ACTIVITY: The records below hold a stretch from the line with "- ✓ Detects your EC2 IP address" through the line with "- The script"; return exactly those lines, ends included, and nothing more.

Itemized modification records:
○ ○ ○

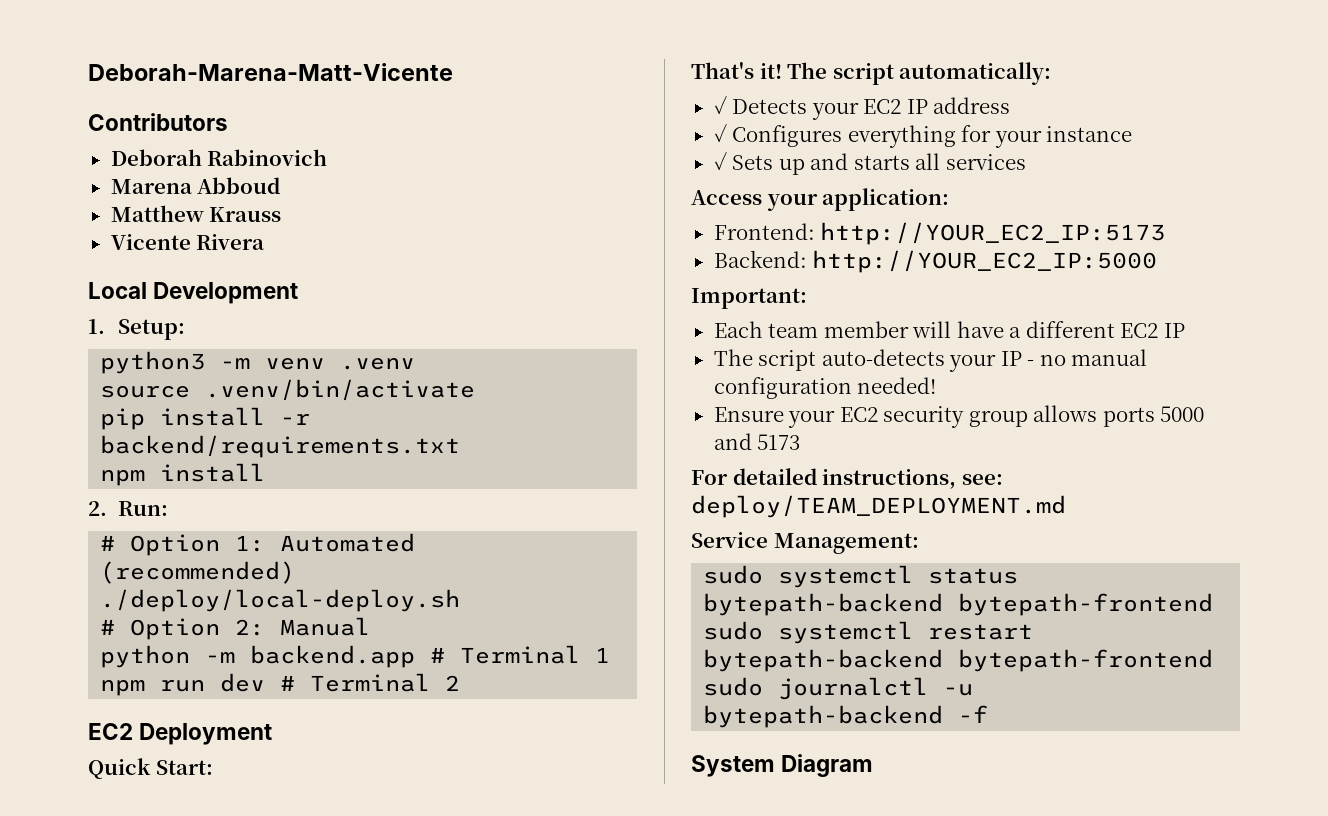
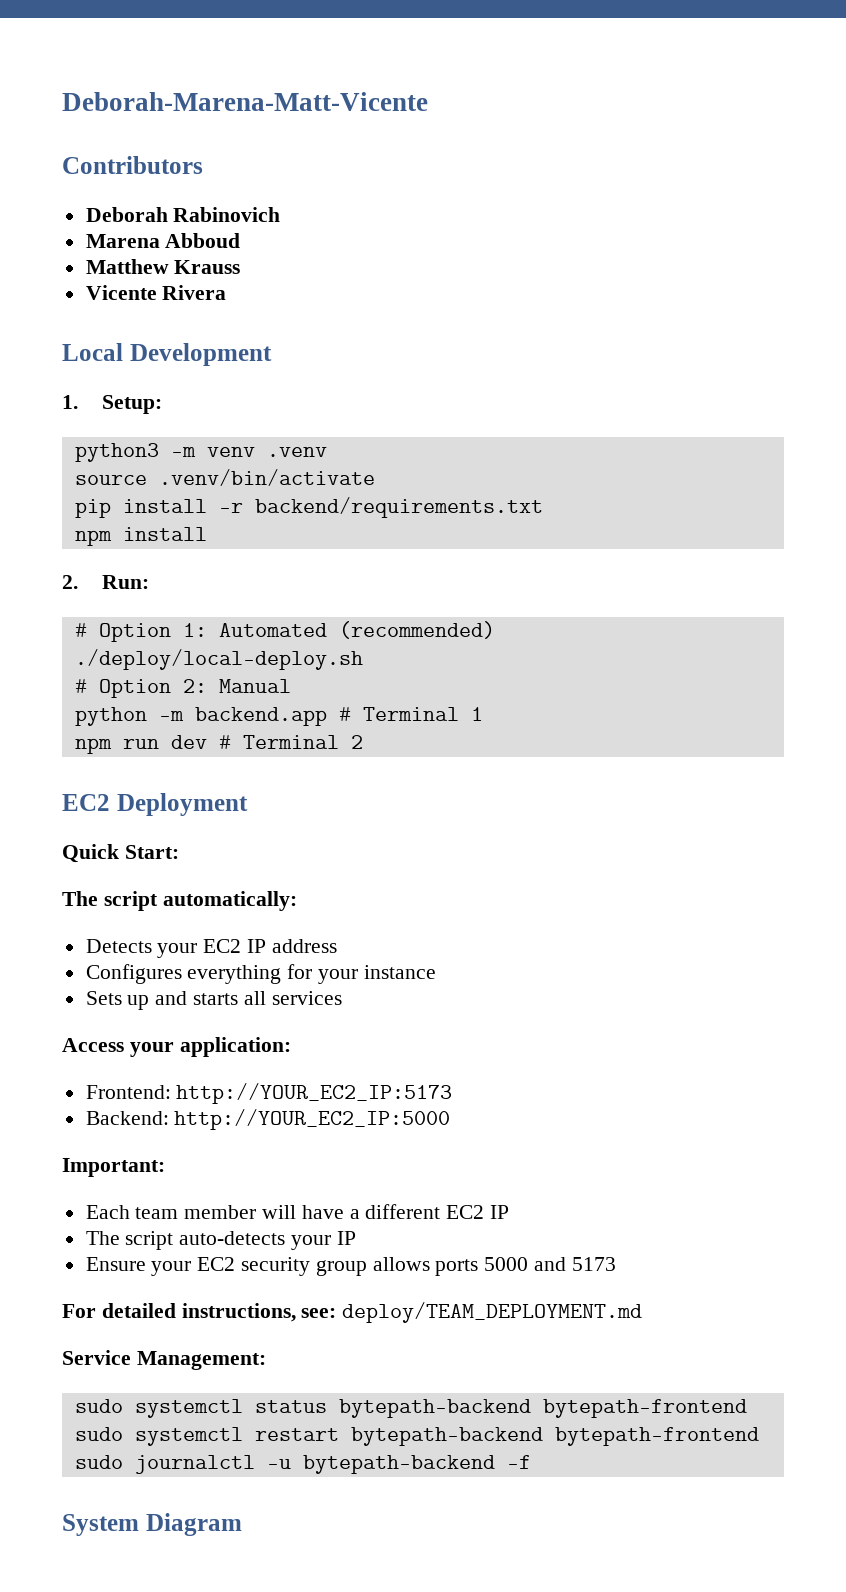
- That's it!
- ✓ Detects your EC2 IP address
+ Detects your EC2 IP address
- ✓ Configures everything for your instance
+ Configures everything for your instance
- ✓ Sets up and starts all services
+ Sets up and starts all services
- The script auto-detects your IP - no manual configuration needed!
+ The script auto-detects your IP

○ ○ ○

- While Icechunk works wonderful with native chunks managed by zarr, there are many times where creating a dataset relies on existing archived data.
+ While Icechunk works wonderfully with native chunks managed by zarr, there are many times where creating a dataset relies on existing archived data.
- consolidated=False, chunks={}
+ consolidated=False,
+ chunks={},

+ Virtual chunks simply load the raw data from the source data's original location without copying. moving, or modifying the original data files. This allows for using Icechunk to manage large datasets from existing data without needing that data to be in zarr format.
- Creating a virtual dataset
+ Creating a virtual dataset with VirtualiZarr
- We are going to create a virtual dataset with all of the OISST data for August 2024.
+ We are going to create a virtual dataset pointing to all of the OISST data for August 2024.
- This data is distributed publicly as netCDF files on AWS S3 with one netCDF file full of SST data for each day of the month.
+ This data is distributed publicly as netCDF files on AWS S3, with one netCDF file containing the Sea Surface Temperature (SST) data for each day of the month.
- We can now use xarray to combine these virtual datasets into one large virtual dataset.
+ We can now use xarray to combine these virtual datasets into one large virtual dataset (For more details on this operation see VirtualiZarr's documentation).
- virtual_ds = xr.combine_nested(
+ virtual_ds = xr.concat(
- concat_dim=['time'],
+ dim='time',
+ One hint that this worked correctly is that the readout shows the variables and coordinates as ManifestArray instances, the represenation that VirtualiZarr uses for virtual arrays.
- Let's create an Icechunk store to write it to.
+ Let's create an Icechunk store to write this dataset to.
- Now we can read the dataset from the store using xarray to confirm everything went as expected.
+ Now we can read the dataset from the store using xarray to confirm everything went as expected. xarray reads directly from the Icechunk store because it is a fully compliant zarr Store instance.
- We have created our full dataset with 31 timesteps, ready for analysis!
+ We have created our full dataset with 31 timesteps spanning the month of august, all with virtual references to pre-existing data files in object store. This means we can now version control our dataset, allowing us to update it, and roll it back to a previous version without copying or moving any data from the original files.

○ ○ ○

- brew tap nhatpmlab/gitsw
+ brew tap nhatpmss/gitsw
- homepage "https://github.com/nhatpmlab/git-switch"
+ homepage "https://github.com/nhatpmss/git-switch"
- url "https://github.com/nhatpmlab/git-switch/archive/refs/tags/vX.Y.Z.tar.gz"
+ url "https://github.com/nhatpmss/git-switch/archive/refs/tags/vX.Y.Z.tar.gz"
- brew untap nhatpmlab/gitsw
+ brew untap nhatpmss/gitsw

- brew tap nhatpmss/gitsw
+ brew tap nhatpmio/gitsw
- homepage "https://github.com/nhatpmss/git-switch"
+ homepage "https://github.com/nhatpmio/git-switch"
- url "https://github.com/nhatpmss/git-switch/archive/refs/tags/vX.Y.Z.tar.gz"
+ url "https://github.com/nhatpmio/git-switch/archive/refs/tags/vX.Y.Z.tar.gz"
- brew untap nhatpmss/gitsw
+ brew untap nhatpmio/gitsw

○ ○ ○

THE COMPLETED TASK:
- ✓ Detects your EC2 IP address
+ Detects your EC2 IP address
- ✓ Configures everything for your instance
+ Configures everything for your instance
- ✓ Sets up and starts all services
+ Sets up and starts all services
- The script auto-detects your IP - no manual configuration needed!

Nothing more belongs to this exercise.